I read somewhere this wonderful and pithy expression for the challenge of regulation. A law is made only when it’s being broken. You make a law to officially outlaw a specific act or behaviour. Therefore the law can only follow the behaviour. Moreover, for most countries with a democratic process, a new law involves initial discussion with the public and with experts, crafting of terms, due debate across a number of forums and ultimately a voting process. This means we’re talking in months, not days and weeks. And if technology is to be effectively regulated and governed, a key challenge to address is the speed of law-making. Is it possible to create an ‘agile’ regulatory process? How much of the delay in regulation is because the key people are also involved with hundreds of other discussions. Would lawmaking work if a small group of people was tasked to focus on just one area and be empowered to move the process faster in an ‘agile’ manner? We are not talking about bypassing democratic processes, just moving through the steps as quickly as possible. A number of options are outlined in this piece from Nesta website – including anticipatory regulation (in direct contravention of the starting point of this paragraph), or iterative rather than definitive regulation. All of these have unintended consequences so we need to tread cautiously. But as with most businesses, continuing as present is not an option.

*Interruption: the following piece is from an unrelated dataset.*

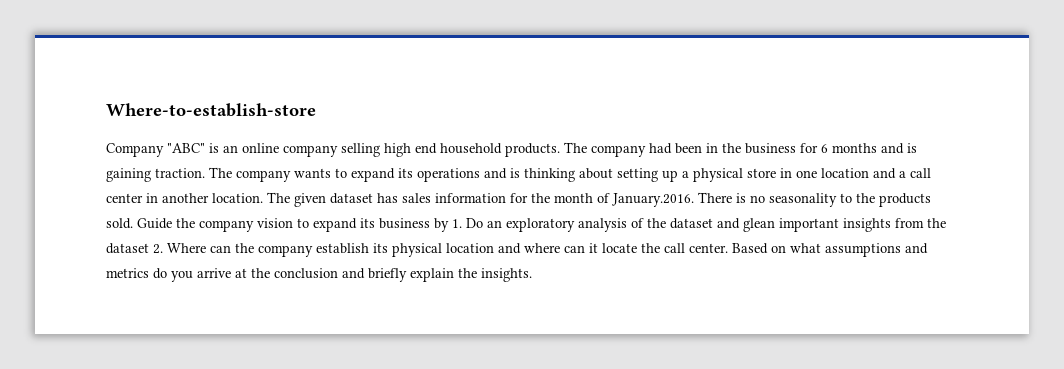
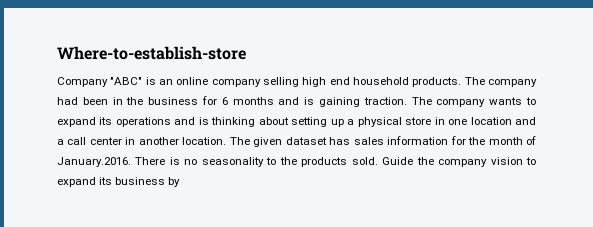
- Guide the company vision to expand its business by 1. Do an exploratory analysis of the dataset and glean important insights from the dataset 2. Where can the company establish its physical location and where can it locate the call center. Based on what assumptions and metrics do you arrive at the conclusion and briefly explain the insights.
+ Guide the company vision to expand its business by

Then there’s the data challenge. The big technology platforms have endless access to data which allows them to analyse them and make smarter decisions. Why isn’t the same true of regulators and governments? What would true data-driven regulation look like? We currently have a commitment to evidence-driven policymaking in the UK (which has sometimes been unkindly called policy driven evidence making!) but it involves a manual hunt for supporting or contradicting data, which is again time-consuming. What if a government could analyse data at the speed of Facebook, and then present that to the experts, the public, and legislators in a transparent manner? The airline industry shares all the data about every incident, accident and near miss, across its ecosystem, competitors, and regulators, and this is a significant contributor to overall airline safety. (Outlined in the book Black Box Thinking, by Matthew Syed.) Why isn’t the same true for cybersecurity? Why isn’t there a common repository for all the significant cyber attacks, which can be accessed by regulators armed with data science tools and skills, so that they can spot trends, model the impact of initiatives and move faster to counter cyber attacks? If attacks seem to originate from a specific territory or impact a specific vulnerability of a product, pressure can be brought to bear on the relevant authorities to address those.

running after train
These are non-trivial challenges and we need to be aware of risks and unintended consequences. But there is no doubt that the time has come for us to think of regulation that can keep pace with the accelerating pace of change, or governments and regulators will start to feel like the protagonists of movies where people run after trains.